Work required:
For the records that follow, work out how many lines include "MAGNET" and give only that count.

Change detection outputs:
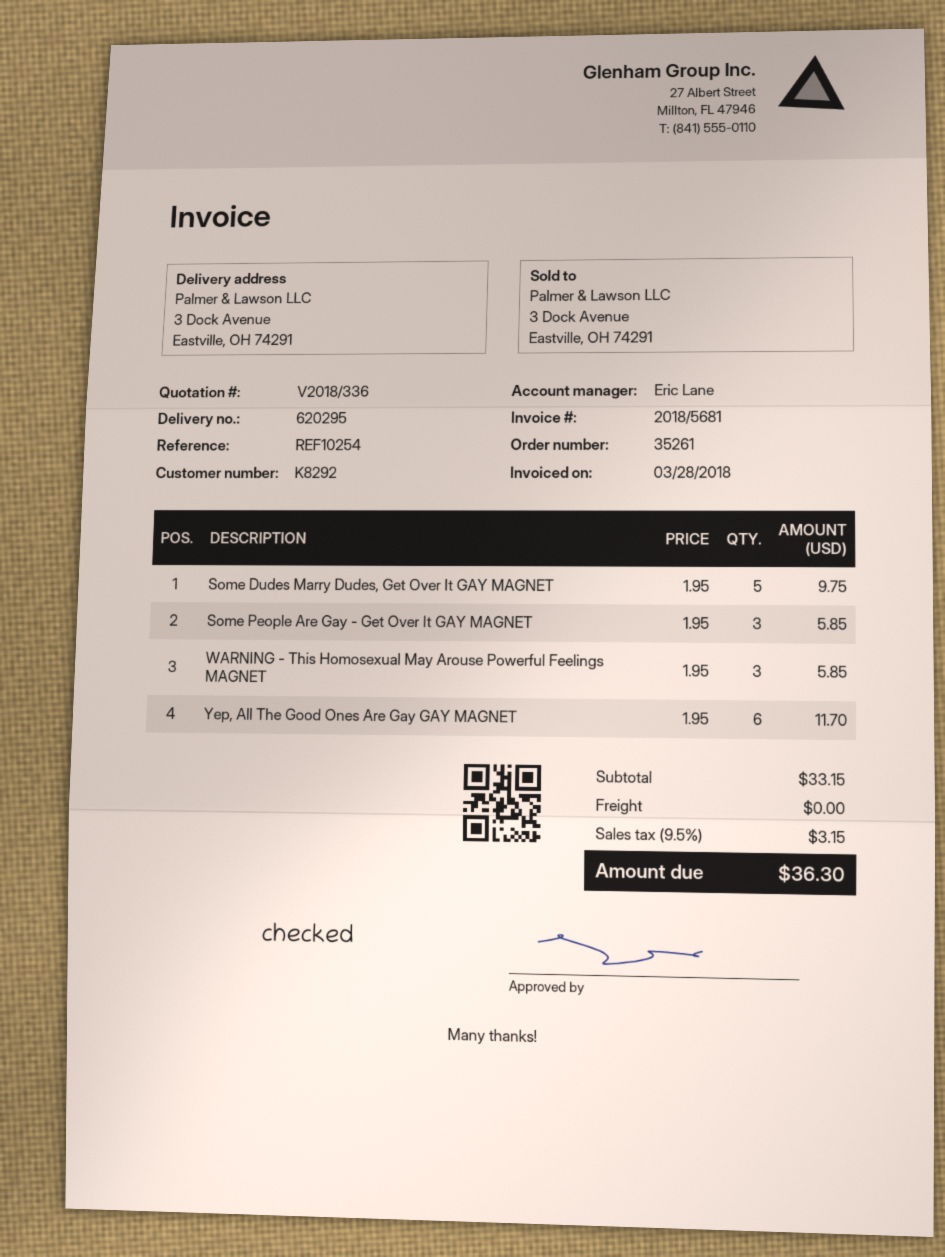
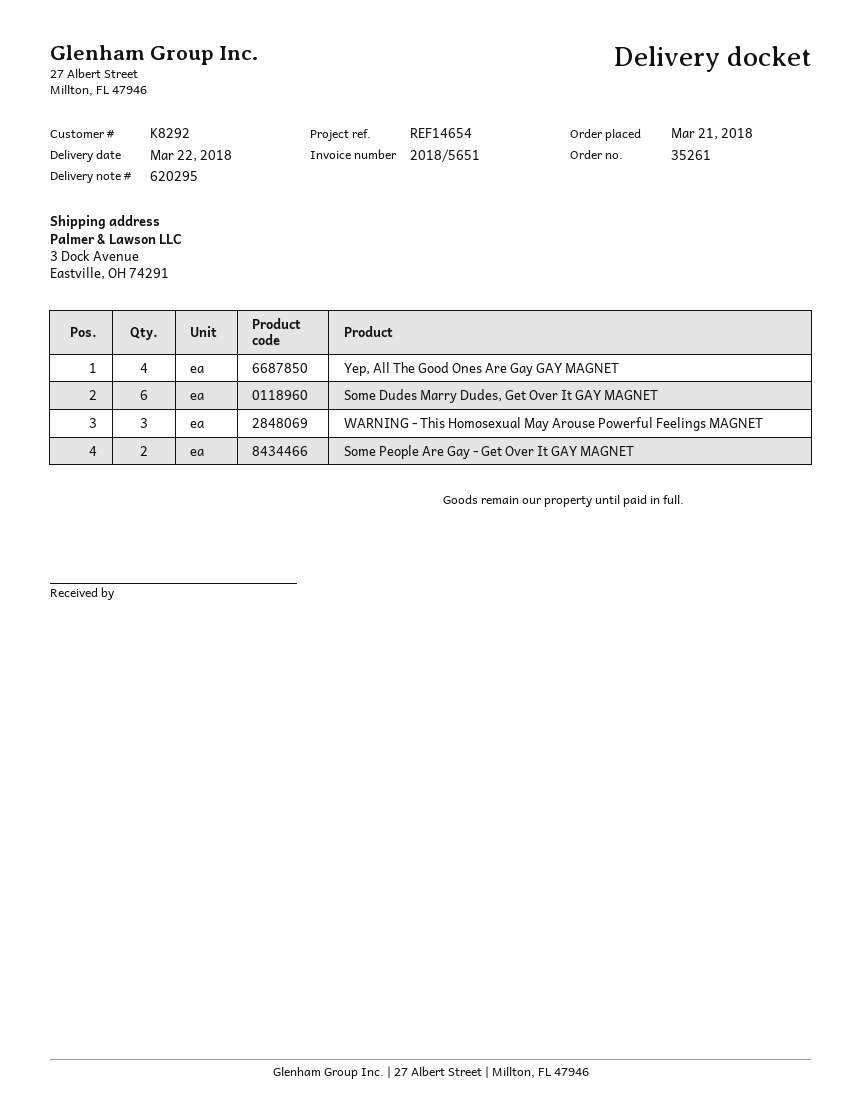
invoice number: 2018/5681 -> 2018/5651
reference: REF10254 -> REF14654
Some Dudes Marry Dudes, Get Over It GAY MAGNET: 5 -> 6
Some People Are Gay - Get Over It GAY MAGNET: 3 -> 2
Yep, All The Good Ones Are Gay GAY MAGNET: 6 -> 4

Solution to this problem:
3